Stored entries:
◇ ◇ ◇ ◇ ◇
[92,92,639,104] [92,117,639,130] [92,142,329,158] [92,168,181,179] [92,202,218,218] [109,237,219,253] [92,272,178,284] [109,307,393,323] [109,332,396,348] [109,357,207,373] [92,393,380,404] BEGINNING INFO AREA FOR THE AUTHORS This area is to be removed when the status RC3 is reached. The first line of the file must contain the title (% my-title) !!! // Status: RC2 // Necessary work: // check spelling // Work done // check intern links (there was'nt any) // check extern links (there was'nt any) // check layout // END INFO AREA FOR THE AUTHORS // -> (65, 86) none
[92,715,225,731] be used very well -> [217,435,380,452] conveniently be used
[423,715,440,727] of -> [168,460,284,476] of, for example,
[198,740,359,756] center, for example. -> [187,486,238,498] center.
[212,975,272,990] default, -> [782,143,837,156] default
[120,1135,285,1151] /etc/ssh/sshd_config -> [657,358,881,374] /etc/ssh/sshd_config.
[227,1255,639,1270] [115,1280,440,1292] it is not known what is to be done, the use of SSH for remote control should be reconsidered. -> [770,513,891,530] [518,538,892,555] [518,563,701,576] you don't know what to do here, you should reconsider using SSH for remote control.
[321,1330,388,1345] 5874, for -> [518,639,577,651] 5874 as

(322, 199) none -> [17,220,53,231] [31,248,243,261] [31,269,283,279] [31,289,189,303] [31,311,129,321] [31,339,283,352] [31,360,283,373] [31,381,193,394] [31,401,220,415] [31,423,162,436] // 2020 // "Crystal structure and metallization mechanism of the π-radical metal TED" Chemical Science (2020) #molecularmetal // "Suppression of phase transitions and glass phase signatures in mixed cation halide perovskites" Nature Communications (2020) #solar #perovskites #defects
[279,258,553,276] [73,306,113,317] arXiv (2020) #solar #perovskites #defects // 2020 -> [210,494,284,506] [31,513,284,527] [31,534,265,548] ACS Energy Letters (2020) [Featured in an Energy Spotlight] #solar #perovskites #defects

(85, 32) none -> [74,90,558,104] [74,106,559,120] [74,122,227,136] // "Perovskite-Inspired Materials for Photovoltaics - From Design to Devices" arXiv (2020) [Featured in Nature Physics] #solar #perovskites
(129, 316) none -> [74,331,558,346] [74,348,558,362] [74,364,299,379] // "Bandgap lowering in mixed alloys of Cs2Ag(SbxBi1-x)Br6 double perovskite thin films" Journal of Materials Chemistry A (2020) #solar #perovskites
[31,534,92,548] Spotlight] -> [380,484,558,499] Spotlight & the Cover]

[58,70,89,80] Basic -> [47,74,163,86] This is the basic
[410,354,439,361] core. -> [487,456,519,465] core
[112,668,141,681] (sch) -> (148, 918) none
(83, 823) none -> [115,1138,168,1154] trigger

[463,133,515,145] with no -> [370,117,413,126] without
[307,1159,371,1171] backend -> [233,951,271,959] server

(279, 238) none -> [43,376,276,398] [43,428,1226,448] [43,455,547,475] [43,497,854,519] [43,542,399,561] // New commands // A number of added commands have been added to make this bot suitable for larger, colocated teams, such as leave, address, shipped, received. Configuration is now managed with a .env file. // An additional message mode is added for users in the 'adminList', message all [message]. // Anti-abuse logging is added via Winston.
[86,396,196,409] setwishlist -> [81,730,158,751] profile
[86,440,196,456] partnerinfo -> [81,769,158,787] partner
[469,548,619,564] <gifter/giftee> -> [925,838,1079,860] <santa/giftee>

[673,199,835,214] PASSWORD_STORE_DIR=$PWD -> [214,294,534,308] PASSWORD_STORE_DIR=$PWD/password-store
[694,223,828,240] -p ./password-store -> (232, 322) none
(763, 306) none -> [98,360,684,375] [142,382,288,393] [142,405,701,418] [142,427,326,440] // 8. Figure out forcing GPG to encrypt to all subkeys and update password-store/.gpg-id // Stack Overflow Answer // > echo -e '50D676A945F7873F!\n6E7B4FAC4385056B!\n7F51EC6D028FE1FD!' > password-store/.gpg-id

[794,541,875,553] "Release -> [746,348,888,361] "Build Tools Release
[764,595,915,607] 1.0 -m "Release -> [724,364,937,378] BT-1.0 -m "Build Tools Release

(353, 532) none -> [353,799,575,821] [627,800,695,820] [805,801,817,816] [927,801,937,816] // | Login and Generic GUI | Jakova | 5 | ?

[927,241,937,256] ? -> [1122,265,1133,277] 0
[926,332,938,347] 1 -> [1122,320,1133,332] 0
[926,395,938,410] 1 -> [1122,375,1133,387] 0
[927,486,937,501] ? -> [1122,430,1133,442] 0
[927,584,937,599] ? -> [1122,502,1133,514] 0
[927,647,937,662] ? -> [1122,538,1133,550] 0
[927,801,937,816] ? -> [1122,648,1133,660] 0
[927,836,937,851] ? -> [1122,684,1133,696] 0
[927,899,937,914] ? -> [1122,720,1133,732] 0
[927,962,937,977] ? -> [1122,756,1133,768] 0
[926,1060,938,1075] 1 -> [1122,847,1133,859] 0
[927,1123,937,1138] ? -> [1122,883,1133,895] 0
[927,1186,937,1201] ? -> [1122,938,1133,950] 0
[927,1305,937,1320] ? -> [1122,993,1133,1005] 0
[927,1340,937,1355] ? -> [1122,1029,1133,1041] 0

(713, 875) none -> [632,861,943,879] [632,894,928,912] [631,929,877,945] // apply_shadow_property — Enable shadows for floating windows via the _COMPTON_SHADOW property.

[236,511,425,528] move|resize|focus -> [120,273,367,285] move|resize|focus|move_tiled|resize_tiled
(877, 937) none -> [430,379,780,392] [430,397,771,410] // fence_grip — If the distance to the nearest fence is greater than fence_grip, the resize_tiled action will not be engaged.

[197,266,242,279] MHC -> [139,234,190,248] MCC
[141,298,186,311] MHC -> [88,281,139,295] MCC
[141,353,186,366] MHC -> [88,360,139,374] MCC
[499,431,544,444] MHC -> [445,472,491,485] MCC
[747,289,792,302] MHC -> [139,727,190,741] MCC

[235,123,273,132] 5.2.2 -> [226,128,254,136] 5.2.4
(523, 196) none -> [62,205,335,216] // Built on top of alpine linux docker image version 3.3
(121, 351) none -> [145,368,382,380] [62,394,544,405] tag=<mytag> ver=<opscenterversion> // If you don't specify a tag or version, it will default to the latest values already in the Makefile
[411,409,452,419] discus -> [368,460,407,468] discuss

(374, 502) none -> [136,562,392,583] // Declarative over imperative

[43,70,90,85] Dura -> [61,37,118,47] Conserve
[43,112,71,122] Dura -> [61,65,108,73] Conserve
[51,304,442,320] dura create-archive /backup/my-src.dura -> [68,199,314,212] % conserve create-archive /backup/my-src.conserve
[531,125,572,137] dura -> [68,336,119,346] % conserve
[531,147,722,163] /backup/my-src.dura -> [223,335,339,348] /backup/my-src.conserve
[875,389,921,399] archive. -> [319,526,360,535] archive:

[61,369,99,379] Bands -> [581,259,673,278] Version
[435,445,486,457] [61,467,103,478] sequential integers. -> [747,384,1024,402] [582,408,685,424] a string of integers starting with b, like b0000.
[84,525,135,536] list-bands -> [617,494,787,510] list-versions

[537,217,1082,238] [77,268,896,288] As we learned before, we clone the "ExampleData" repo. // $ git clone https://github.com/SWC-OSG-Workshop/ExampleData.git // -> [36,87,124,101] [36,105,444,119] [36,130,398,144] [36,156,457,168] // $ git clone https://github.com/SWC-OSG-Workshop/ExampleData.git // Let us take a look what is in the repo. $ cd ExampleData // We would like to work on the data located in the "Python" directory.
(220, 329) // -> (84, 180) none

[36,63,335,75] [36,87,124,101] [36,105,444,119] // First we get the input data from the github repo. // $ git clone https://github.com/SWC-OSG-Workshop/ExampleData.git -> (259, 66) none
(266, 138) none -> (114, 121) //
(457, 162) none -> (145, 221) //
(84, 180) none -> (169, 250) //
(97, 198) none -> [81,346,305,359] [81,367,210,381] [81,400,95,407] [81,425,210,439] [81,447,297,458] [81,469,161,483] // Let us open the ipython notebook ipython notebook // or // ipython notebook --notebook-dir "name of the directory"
◇ ◇ ◇ ◇ ◇
PROBLEM DETAILS: Using the entries above, give again exactly the lines from the line holding "[141,353,186,366] MHC -> [88,360,139,374] MCC" through the line holding "(523, 196) none". Include both end lines and nothing else.

SOLUTION TO THIS EXERCISE:
[141,353,186,366] MHC -> [88,360,139,374] MCC
[499,431,544,444] MHC -> [445,472,491,485] MCC
[747,289,792,302] MHC -> [139,727,190,741] MCC

[235,123,273,132] 5.2.2 -> [226,128,254,136] 5.2.4
(523, 196) none -> [62,205,335,216] // Built on top of alpine linux docker image version 3.3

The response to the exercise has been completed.